J’ai regretté l’ensemble des jours où pour diverses raisons, étrangères à eux, je m’étais montrée fatiguée, irascible et sourde à certains mais je leur ai assuré qu’à chaque fois que j’avais ouvert la classe le matin, cela avait été avec un authentique plaisir de les retrouver.

Mattéo, peu enclin aux confidences habituellement, toujours occupé à autre chose dans les moments d’ouverture et de fermeture de classe, demande la parole :

-« ça se voyait, maîtresse que tu étais contente d’ouvrir la classe, tous les matins, parce qu’à chaque fois, tu le disais avec un très grand sourire. »
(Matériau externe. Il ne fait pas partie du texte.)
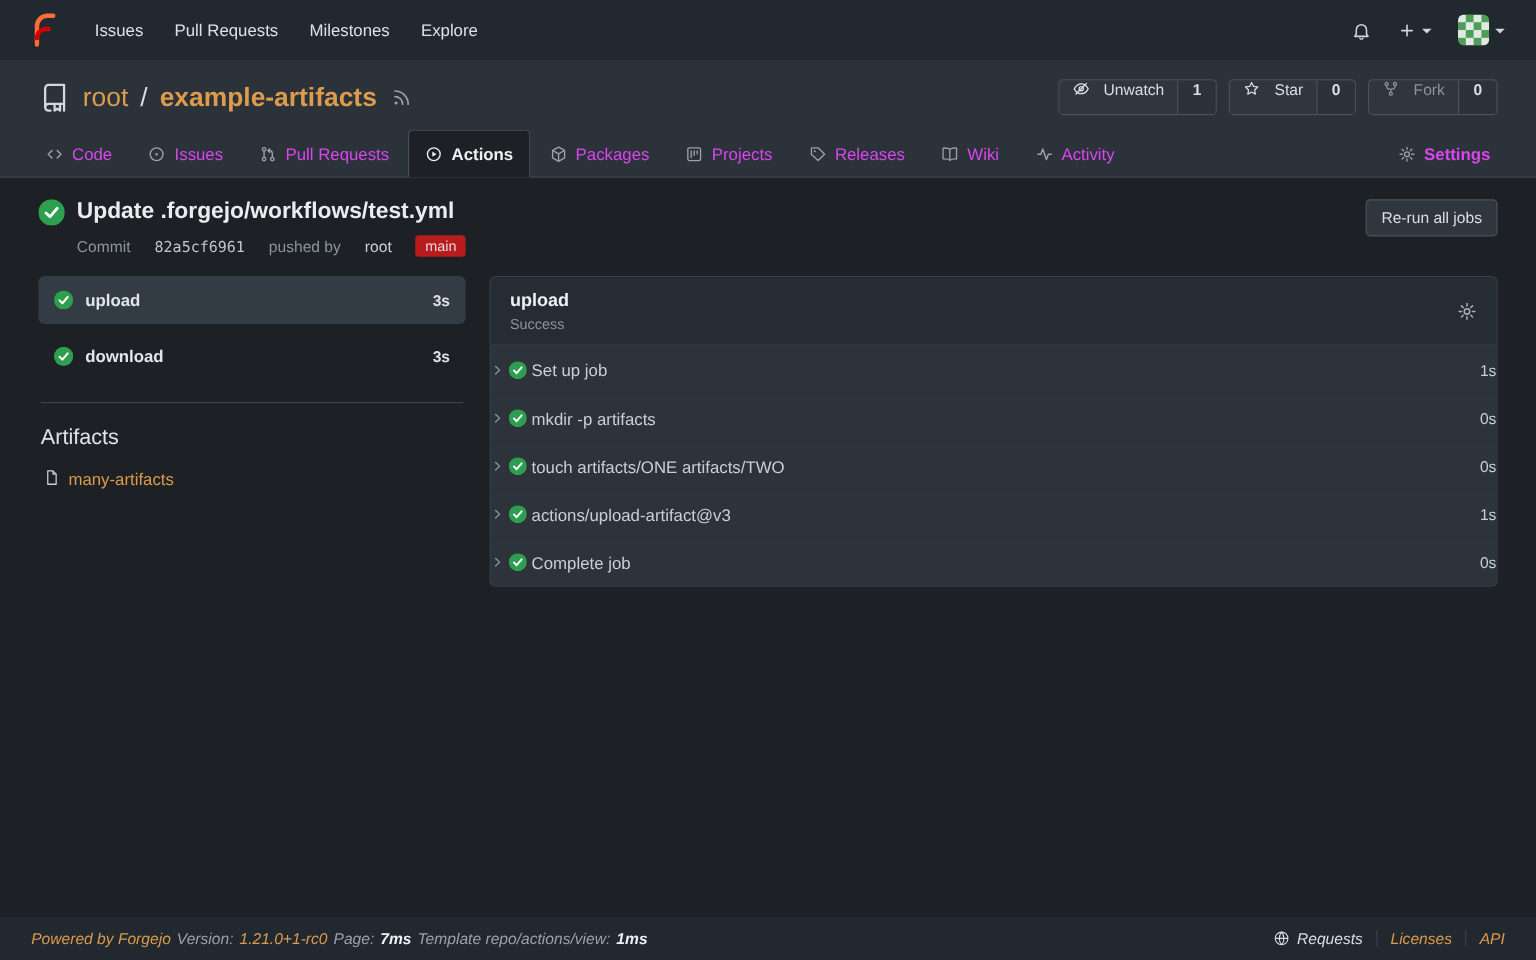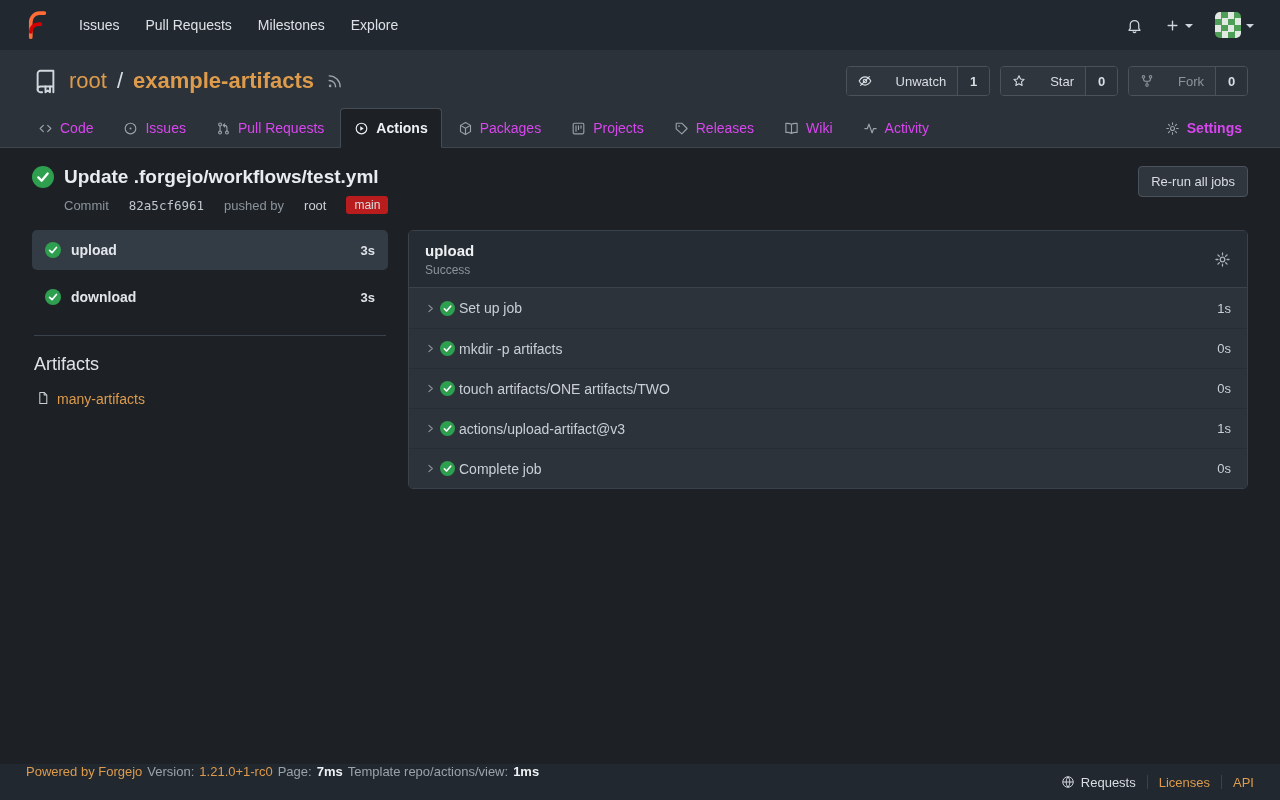"Unwatch" .seg { align-items: center -> flex-start; gap: 24px -> 12px }
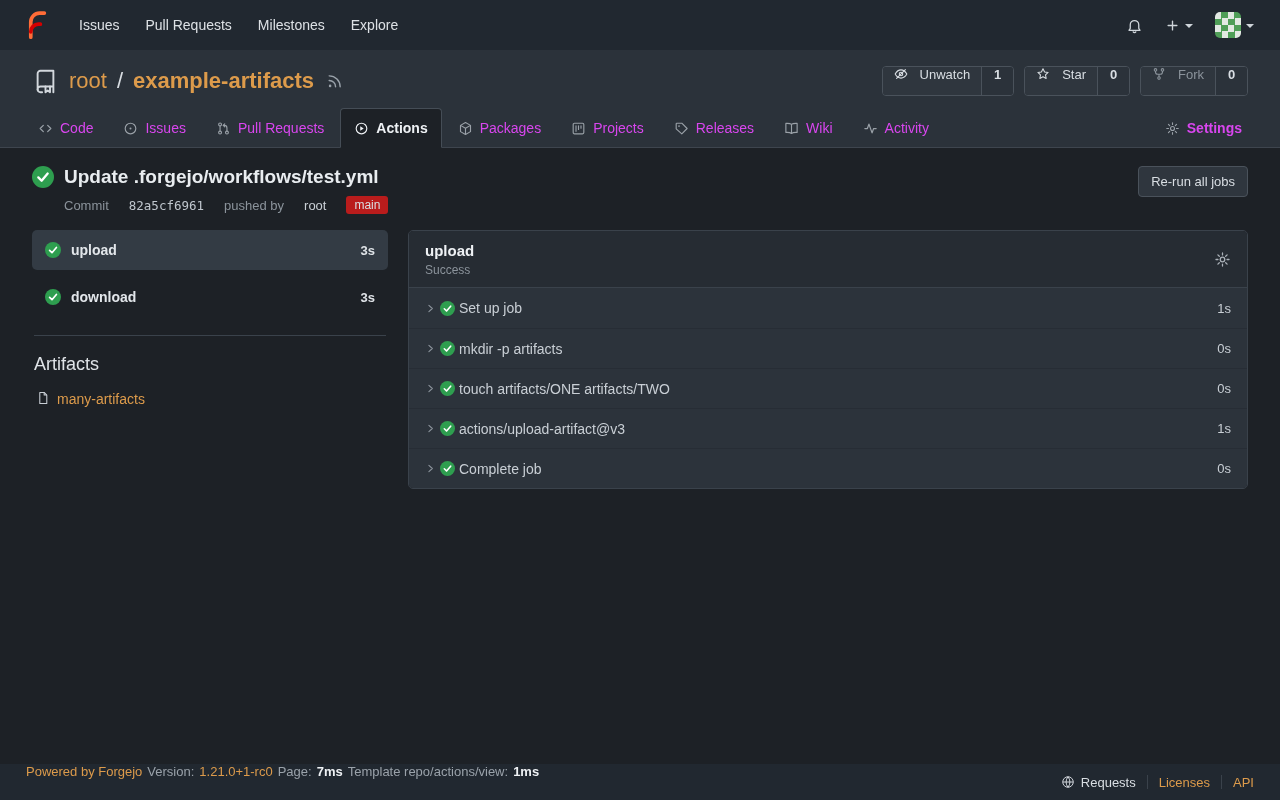"Set up job" .step { padding: 0 16px -> 0 0 }
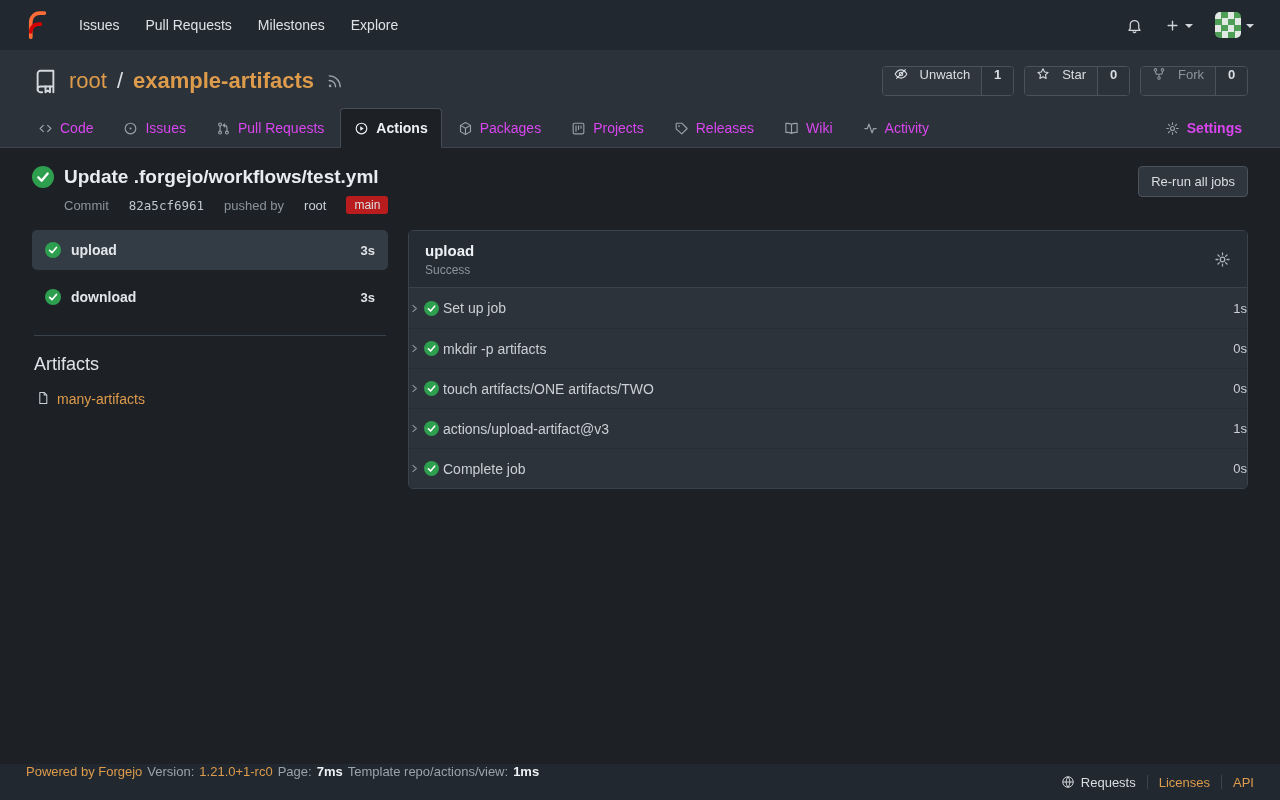"Powered by Forgejo" .footer { align-items: none -> center; font-style: none -> italic }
Je déclare le bilan terminé.

Cette parole de Mattéo montre jusqu’à quel point les élèves peuvent s’accrocher à des détails de notre attitude, de nos expressions, de nos mots et combien ces mots, ces petits détails peuvent revêtir une grande importance pour eux. Je doute que chaque matin j’ai ouvert la classe avec un grand sourire mais le jour où je ne souriais pas, que se disait Mattéo ?

Quelles traces ont laissé derrière eux les autres signes adressés par mes gestes, mots, soupirs envoyés ainsi et combien d’élèves en ont été ravis ou blessés ?

Difficile de rester vigilante, quand ces propres signes m’échappent, même s’il en est certains, largement intentionnés.

Recommencer la classe l’an prochain mais en y songeant, me rappeler si possible que chacun de mes gestes ou paroles ne restent pas en l’air mais sont bien des signifiants pour eux. Chercher alors un autre but, d’autres moyens plus légitimes pour détourner des sentiments dissimulés .

Le paysage de la classe ne serait-il donc composé que de milliers de traces, chacun s’en emparant, les interprétant à sa guise pour avancer, apprendre, faire comme, ou bien encore être bloqué, hésiter, attendre un signe.

La classe comme un chemin où chacun de toute façon pourrait trouver la trace dans laquelle il peut en toute sécurité poser le pied, y projeter son propre pas vers l’avant.